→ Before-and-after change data
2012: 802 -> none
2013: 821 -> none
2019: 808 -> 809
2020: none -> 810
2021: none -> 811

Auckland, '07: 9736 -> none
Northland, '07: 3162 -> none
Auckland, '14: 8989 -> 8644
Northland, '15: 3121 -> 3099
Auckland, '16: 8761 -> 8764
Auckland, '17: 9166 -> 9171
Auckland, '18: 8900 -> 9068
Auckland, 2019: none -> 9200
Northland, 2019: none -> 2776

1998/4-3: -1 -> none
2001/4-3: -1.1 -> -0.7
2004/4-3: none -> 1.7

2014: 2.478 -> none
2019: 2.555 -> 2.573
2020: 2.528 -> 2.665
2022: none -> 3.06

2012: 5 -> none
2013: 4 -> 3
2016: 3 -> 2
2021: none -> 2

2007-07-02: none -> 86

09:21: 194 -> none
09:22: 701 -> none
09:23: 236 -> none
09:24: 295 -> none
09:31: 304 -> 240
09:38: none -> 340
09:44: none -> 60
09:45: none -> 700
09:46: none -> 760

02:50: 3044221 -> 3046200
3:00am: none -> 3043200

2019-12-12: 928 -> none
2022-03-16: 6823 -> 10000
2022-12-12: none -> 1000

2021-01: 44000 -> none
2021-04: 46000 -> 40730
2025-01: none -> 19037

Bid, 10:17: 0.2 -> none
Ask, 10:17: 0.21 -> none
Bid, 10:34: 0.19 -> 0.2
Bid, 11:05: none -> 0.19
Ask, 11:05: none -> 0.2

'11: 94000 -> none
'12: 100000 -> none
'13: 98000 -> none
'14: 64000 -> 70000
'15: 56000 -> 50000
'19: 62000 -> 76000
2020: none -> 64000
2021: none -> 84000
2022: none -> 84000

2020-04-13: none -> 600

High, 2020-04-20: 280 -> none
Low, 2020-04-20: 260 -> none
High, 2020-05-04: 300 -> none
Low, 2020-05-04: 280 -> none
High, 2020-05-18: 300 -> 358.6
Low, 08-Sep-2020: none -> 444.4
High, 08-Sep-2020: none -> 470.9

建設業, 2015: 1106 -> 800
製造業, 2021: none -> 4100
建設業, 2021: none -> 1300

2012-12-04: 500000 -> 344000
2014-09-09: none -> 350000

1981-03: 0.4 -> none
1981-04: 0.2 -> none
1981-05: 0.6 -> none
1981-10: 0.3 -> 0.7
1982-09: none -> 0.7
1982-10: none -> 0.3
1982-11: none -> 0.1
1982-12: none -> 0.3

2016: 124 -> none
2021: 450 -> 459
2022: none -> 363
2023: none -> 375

→ Task
Above this instruction are the records; retype exactly the lines from the one containing "2022-03-16: 6823 -> 10000" up to and including the one containing "High, 2020-04-20: 280 -> none".

→ Exercise solution
2022-03-16: 6823 -> 10000
2022-12-12: none -> 1000

2021-01: 44000 -> none
2021-04: 46000 -> 40730
2025-01: none -> 19037

Bid, 10:17: 0.2 -> none
Ask, 10:17: 0.21 -> none
Bid, 10:34: 0.19 -> 0.2
Bid, 11:05: none -> 0.19
Ask, 11:05: none -> 0.2

'11: 94000 -> none
'12: 100000 -> none
'13: 98000 -> none
'14: 64000 -> 70000
'15: 56000 -> 50000
'19: 62000 -> 76000
2020: none -> 64000
2021: none -> 84000
2022: none -> 84000

2020-04-13: none -> 600

High, 2020-04-20: 280 -> none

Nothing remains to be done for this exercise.